- ABOUT THIS EXERCISE -
When you come to a picture, pass over it, and set down the entries below exactly.

━━━ MATERIAL PROVIDED

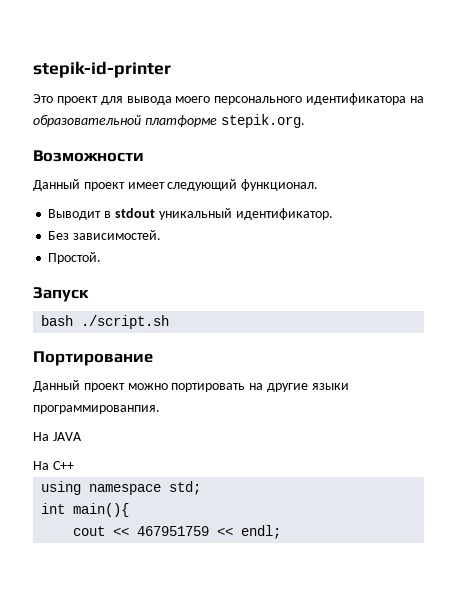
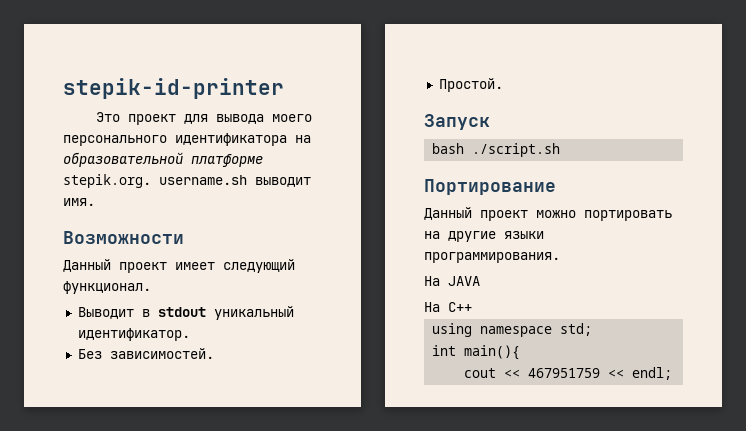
(305, 121) none -> [159,175,311,187] [63,198,95,206] username.sh выводит имя.
[33,405,160,414] программированпия. -> [424,252,560,263] программирования.

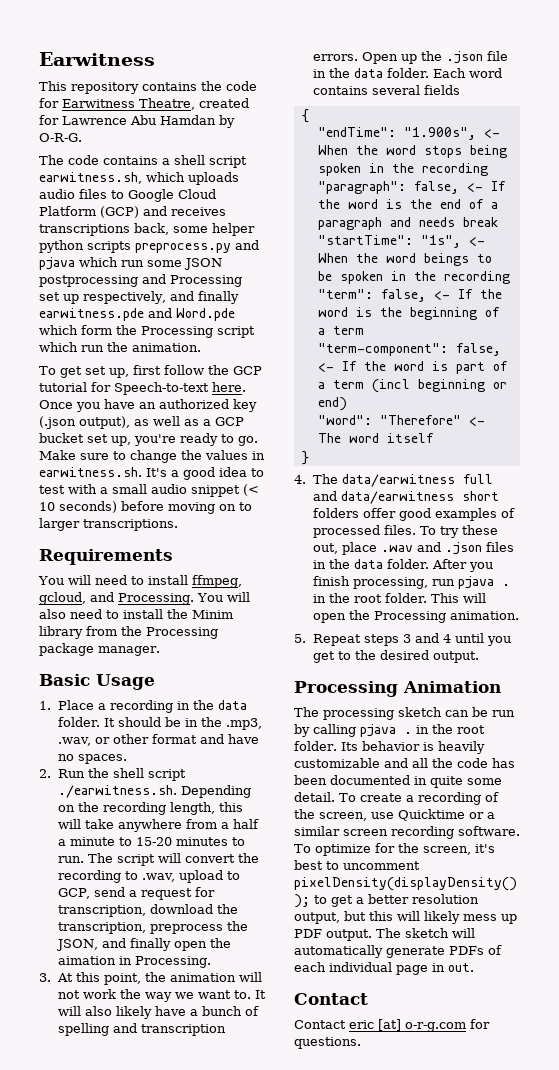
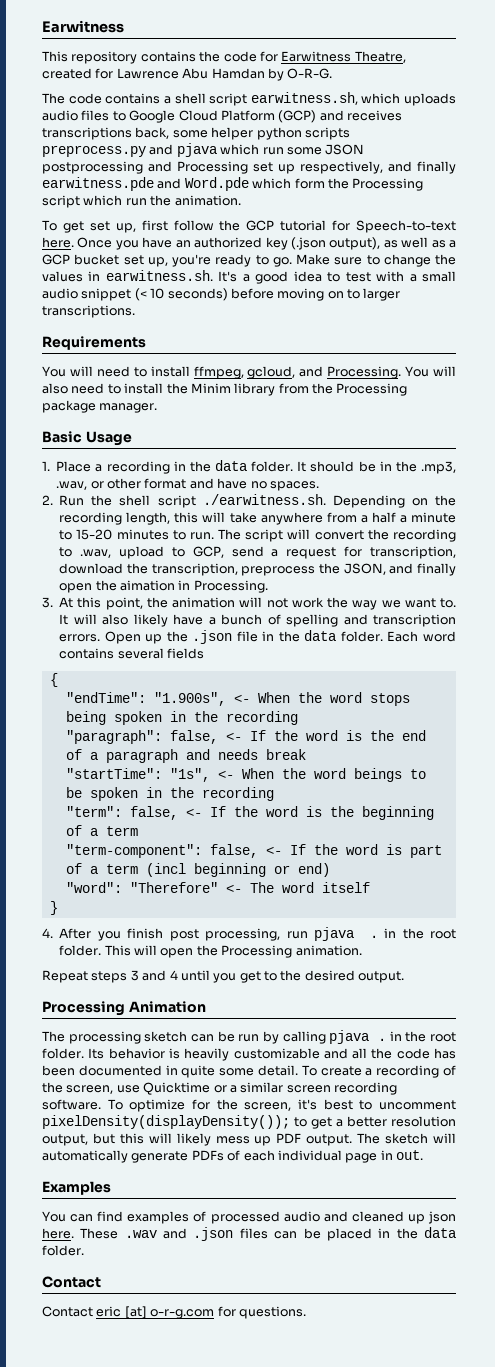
[312,474,493,487] [312,491,499,504] [312,508,515,521] [312,525,499,538] [312,542,514,555] [312,559,430,569] The data/earwitness full and data/earwitness short folders offer good examples of processed files. To try these out, place .wav and .json files in the data folder. -> (53, 933) none
(350, 581) none -> [169,929,199,941] post
[294,634,306,643] 5. -> (362, 950) none
(474, 967) none -> [42,1181,111,1195] [42,1211,457,1224] [42,1227,457,1241] [42,1245,84,1256] // Examples // You can find examples of processed audio and cleaned up json here. These .wav and .json files can be placed in the data folder.

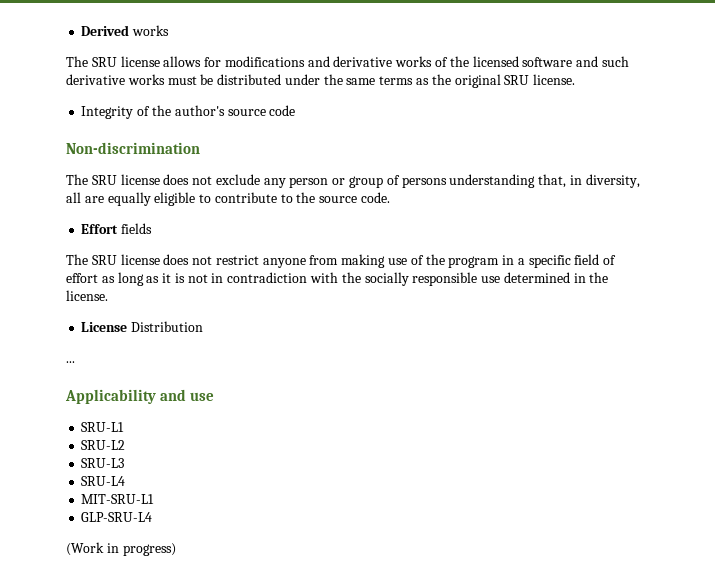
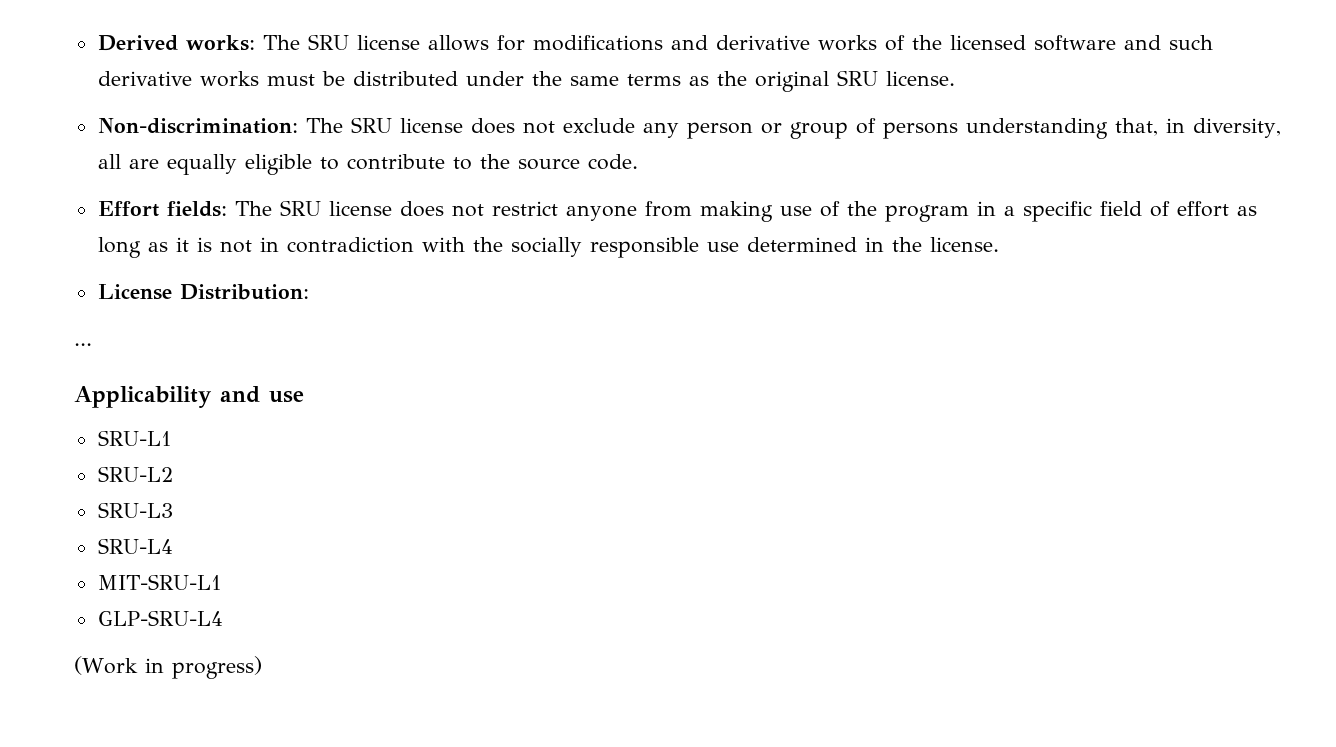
[132,25,170,36] works // -> [185,35,255,51] works:
[81,105,296,119] [66,142,200,154] Integrity of the author's source code // Non-discrimination // -> [97,118,298,134] Non-discrimination:
[121,223,153,234] fields // -> [166,201,227,217] fields:
[131,321,204,332] Distribution -> [179,284,309,300] Distribution:

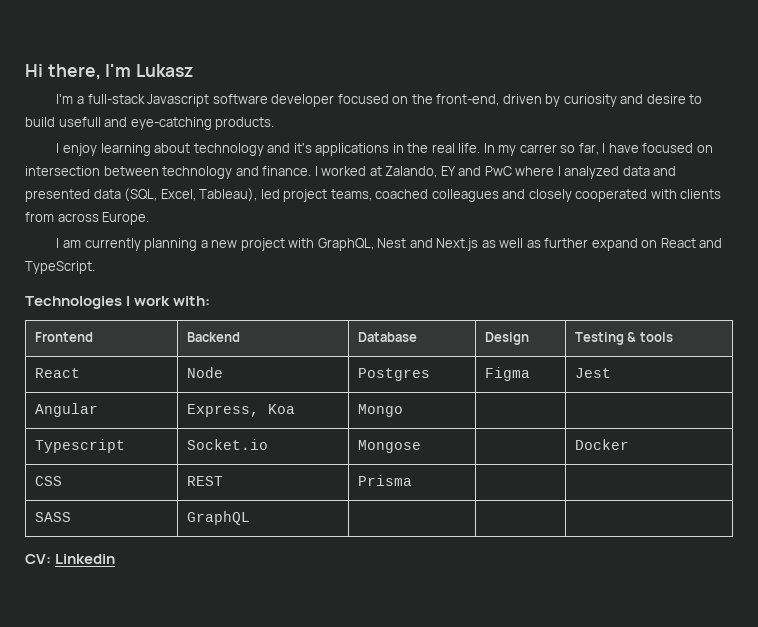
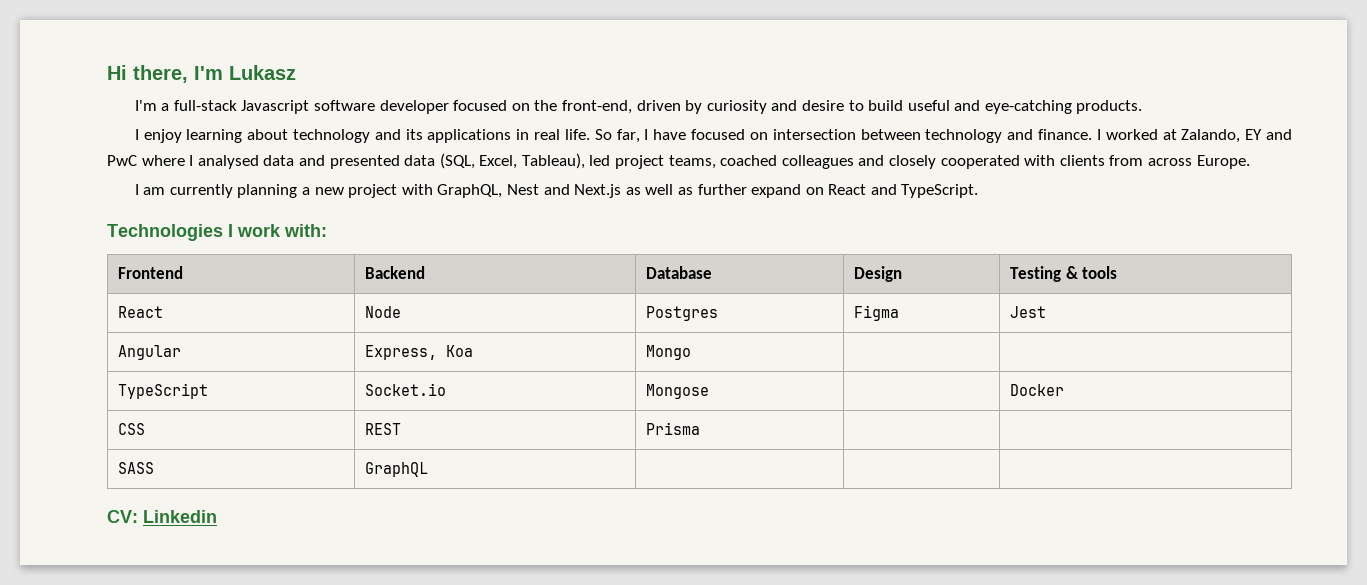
[58,117,101,127] usefull -> [907,100,950,111] useful
[293,143,312,153] it's -> [405,129,423,140] its
[407,143,429,153] the -> (530, 134) none
[483,143,576,156] In my carrer so -> [594,129,612,140] So
[564,166,620,179] analyzed -> [197,155,259,169] analysed
[34,439,125,453] Typescript -> [118,383,209,399] TypeScript

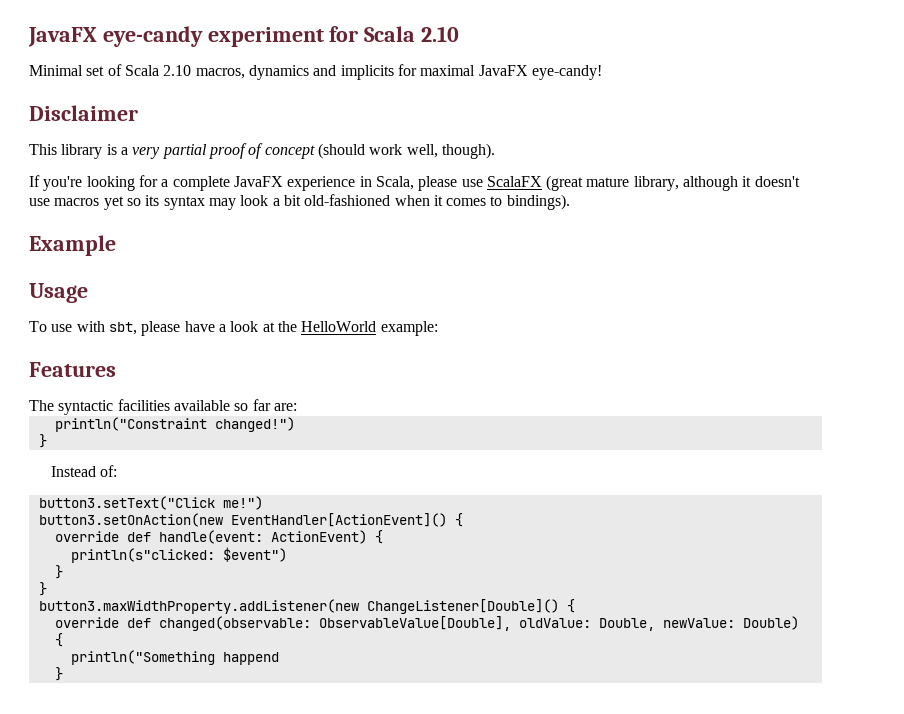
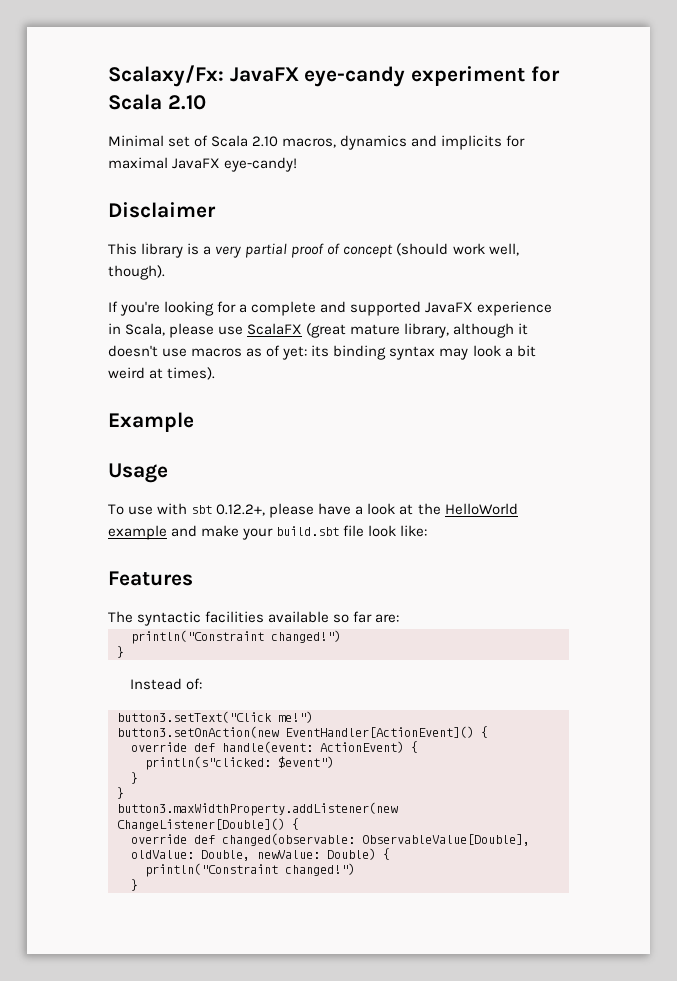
(28, 37) none -> [108,65,224,87] Scalaxy/Fx:
(230, 183) none -> [320,301,422,316] and supported
[103,195,160,210] yet so its -> [246,345,387,360] as of yet: its binding
[304,194,570,210] old-fashioned when it comes to bindings). -> [108,367,216,380] weird at times).
[108,322,137,335] sbt, -> [191,504,266,516] sbt 0.12.2+,
[380,321,438,336] example: -> [108,525,428,540] example and make your build.sbt file look like:
[70,650,279,665] println("Something happend -> [145,863,355,877] println("Constraint changed!")

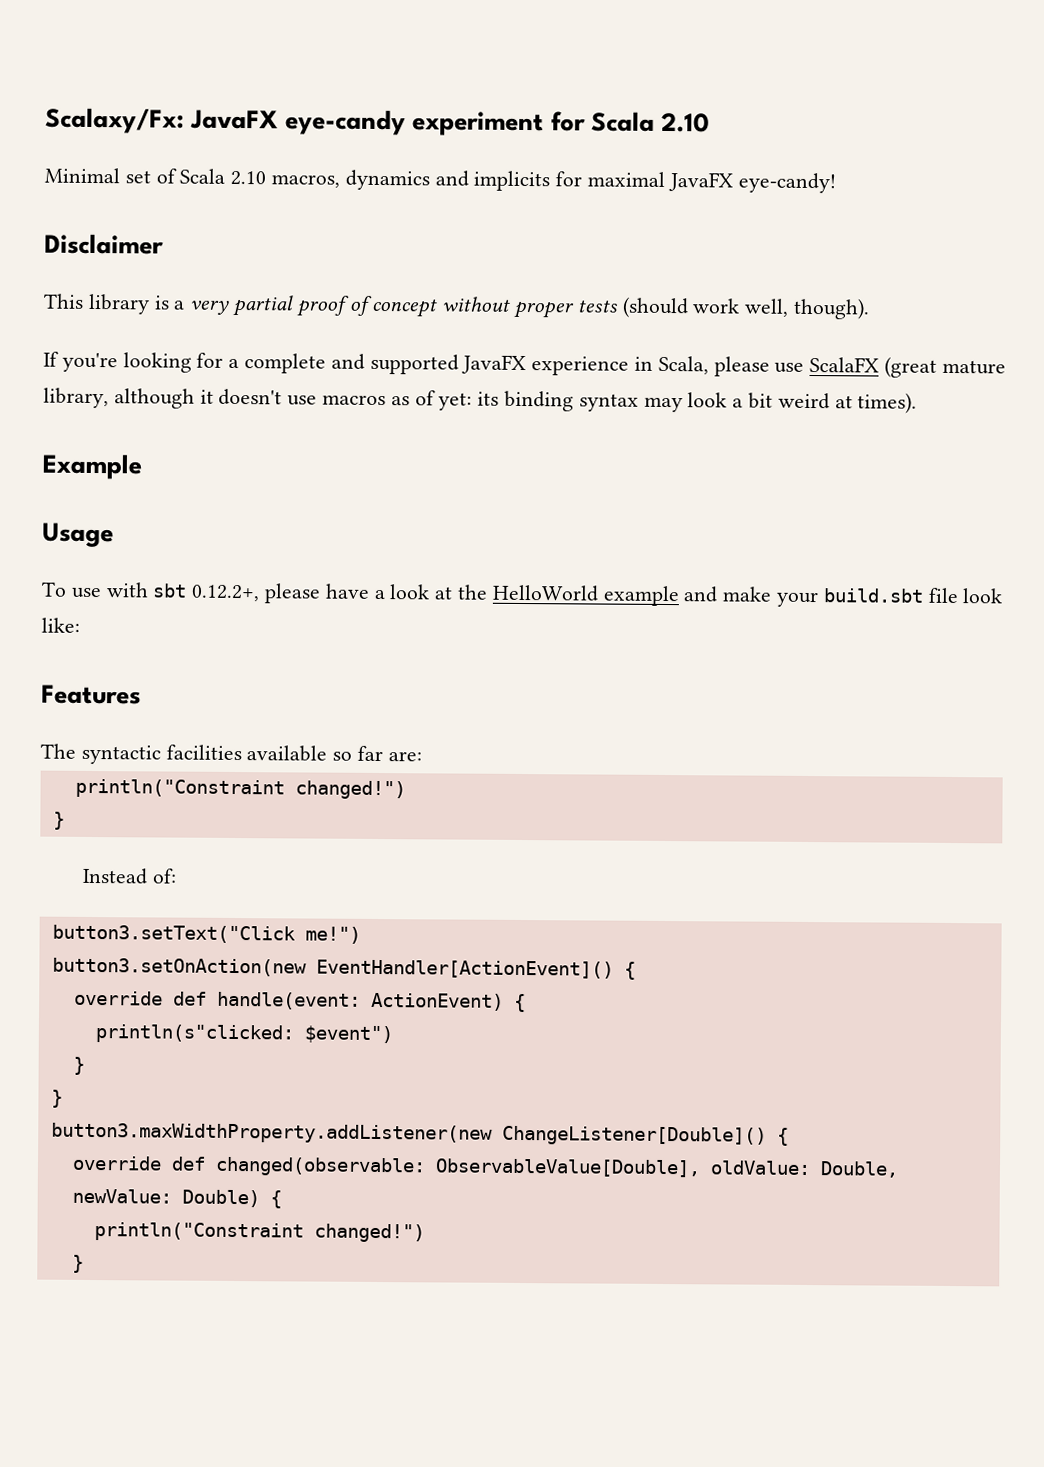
(394, 251) none -> [441,296,619,319] without proper tests

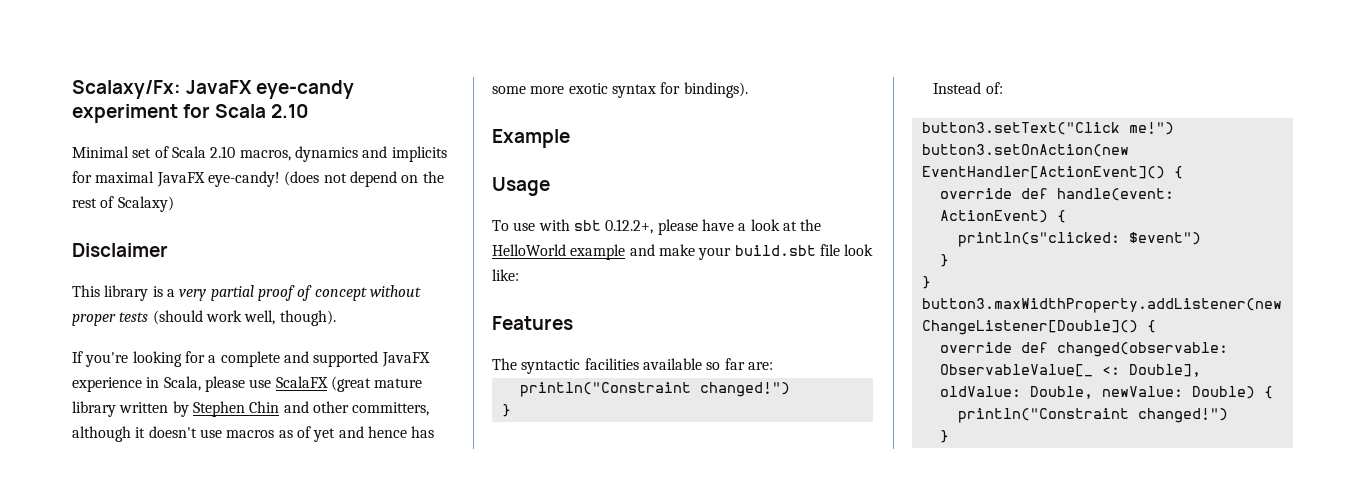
(836, 183) none -> [284,171,444,187] [72,196,174,212] (does not depend on the rest of Scalaxy)
[43,387,109,409] library, -> [72,401,430,417] library written by Stephen Chin and other committers,
[438,390,918,414] yet: its binding syntax may look a bit weird at times). -> [313,426,435,442] [492,82,748,98] yet and hence has some more exotic syntax for bindings).
[434,1158,701,1178] ObservableValue[Double], -> [939,364,1201,377] ObservableValue[_ <: Double],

━━━━━━

- SOLUTION -
(305, 121) none -> [159,175,311,187] [63,198,95,206] username.sh выводит имя.
[33,405,160,414] программированпия. -> [424,252,560,263] программирования.

[312,474,493,487] [312,491,499,504] [312,508,515,521] [312,525,499,538] [312,542,514,555] [312,559,430,569] The data/earwitness full and data/earwitness short folders offer good examples of processed files. To try these out, place .wav and .json files in the data folder. -> (53, 933) none
(350, 581) none -> [169,929,199,941] post
[294,634,306,643] 5. -> (362, 950) none
(474, 967) none -> [42,1181,111,1195] [42,1211,457,1224] [42,1227,457,1241] [42,1245,84,1256] // Examples // You can find examples of processed audio and cleaned up json here. These .wav and .json files can be placed in the data folder.

[132,25,170,36] works // -> [185,35,255,51] works:
[81,105,296,119] [66,142,200,154] Integrity of the author's source code // Non-discrimination // -> [97,118,298,134] Non-discrimination:
[121,223,153,234] fields // -> [166,201,227,217] fields:
[131,321,204,332] Distribution -> [179,284,309,300] Distribution:

[58,117,101,127] usefull -> [907,100,950,111] useful
[293,143,312,153] it's -> [405,129,423,140] its
[407,143,429,153] the -> (530, 134) none
[483,143,576,156] In my carrer so -> [594,129,612,140] So
[564,166,620,179] analyzed -> [197,155,259,169] analysed
[34,439,125,453] Typescript -> [118,383,209,399] TypeScript

(28, 37) none -> [108,65,224,87] Scalaxy/Fx:
(230, 183) none -> [320,301,422,316] and supported
[103,195,160,210] yet so its -> [246,345,387,360] as of yet: its binding
[304,194,570,210] old-fashioned when it comes to bindings). -> [108,367,216,380] weird at times).
[108,322,137,335] sbt, -> [191,504,266,516] sbt 0.12.2+,
[380,321,438,336] example: -> [108,525,428,540] example and make your build.sbt file look like:
[70,650,279,665] println("Something happend -> [145,863,355,877] println("Constraint changed!")

(394, 251) none -> [441,296,619,319] without proper tests

(836, 183) none -> [284,171,444,187] [72,196,174,212] (does not depend on the rest of Scalaxy)
[43,387,109,409] library, -> [72,401,430,417] library written by Stephen Chin and other committers,
[438,390,918,414] yet: its binding syntax may look a bit weird at times). -> [313,426,435,442] [492,82,748,98] yet and hence has some more exotic syntax for bindings).
[434,1158,701,1178] ObservableValue[Double], -> [939,364,1201,377] ObservableValue[_ <: Double],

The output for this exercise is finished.